- Born: 1463
- Died: 1548 (aged 84–85)
- Known for: One of the 333 Sufi saints said to be buried in Timbuktu

Academic work
- Discipline: Islam

= Sidi Mahmoud Ben Amar =

Sidi Mahmoud Ben Amar (also known as Sidi Amar, Cadi Sidi Mahmoud, or Sidi Mahmoud) was a revered Muslim scholar who is one of the 333 Sufi saints said to be buried in Timbuktu. The tomb of Sidi Mahmoud Ben Amar is among 16 cemeteries and mausolea that are a part of Timbuktu, which is classified as a UNESCO World Heritage Site. On 30 June 2012, it was reported that his tomb had been destroyed by Ansar Dine following the Battle of Gao, as it contravened sharia according to Ansar Dine. These attacks resemble those carried out by the Wahabist movement on the Arabian peninsula during the late 18th century.

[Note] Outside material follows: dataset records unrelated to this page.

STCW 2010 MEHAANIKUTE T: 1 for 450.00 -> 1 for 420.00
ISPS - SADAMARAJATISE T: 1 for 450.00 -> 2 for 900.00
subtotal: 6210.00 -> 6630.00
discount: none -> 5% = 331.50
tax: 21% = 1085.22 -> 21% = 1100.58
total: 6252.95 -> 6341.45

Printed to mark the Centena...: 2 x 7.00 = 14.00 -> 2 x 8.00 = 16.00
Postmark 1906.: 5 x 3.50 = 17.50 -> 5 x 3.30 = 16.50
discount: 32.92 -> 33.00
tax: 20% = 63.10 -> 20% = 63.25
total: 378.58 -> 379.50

==Notability as pilgrimage site==
According to tradition the Cadi Sidi Mahmoud belonged to a Berber tribe of the Godala. His forebears moved to Timbuktu after living in Macina and then Oualata. He was born in 1463 or 1464 and was named Cadi in 1498 or 99 and he died in 1548. Sidi Mahmoud was Ahmed Baba's great uncle. The Tarikh (histories) of Timbuktu attributed him with numerous legends. His tomb is a place of pilgrimage and his descendants count many scholars. The tomb of Sidi Mahmoud Ben Amar is visited by local people who believe he has the power to bring rain, through the blessing of God.

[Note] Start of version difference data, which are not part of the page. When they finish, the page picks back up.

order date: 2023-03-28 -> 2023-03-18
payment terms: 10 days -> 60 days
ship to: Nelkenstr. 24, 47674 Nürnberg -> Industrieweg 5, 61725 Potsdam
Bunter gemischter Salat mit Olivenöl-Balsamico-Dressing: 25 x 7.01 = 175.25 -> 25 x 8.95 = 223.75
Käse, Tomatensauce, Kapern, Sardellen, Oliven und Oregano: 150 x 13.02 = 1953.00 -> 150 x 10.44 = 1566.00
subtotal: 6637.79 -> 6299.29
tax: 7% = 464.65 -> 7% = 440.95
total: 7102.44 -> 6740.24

==Part of a UNESCO World Heritage Site==
The UNESCO website specifically calls out the tomb of Sidi Mahmoud Ben Amar as follows: "Equally noteworthy and from the same general period [is] the grave of the scholar Sidi Mahmoudou, who died in year 955 of the Hegira (1547 CE)." In 2012, it was listed as "endangered" along with the other sites in Timbuktu.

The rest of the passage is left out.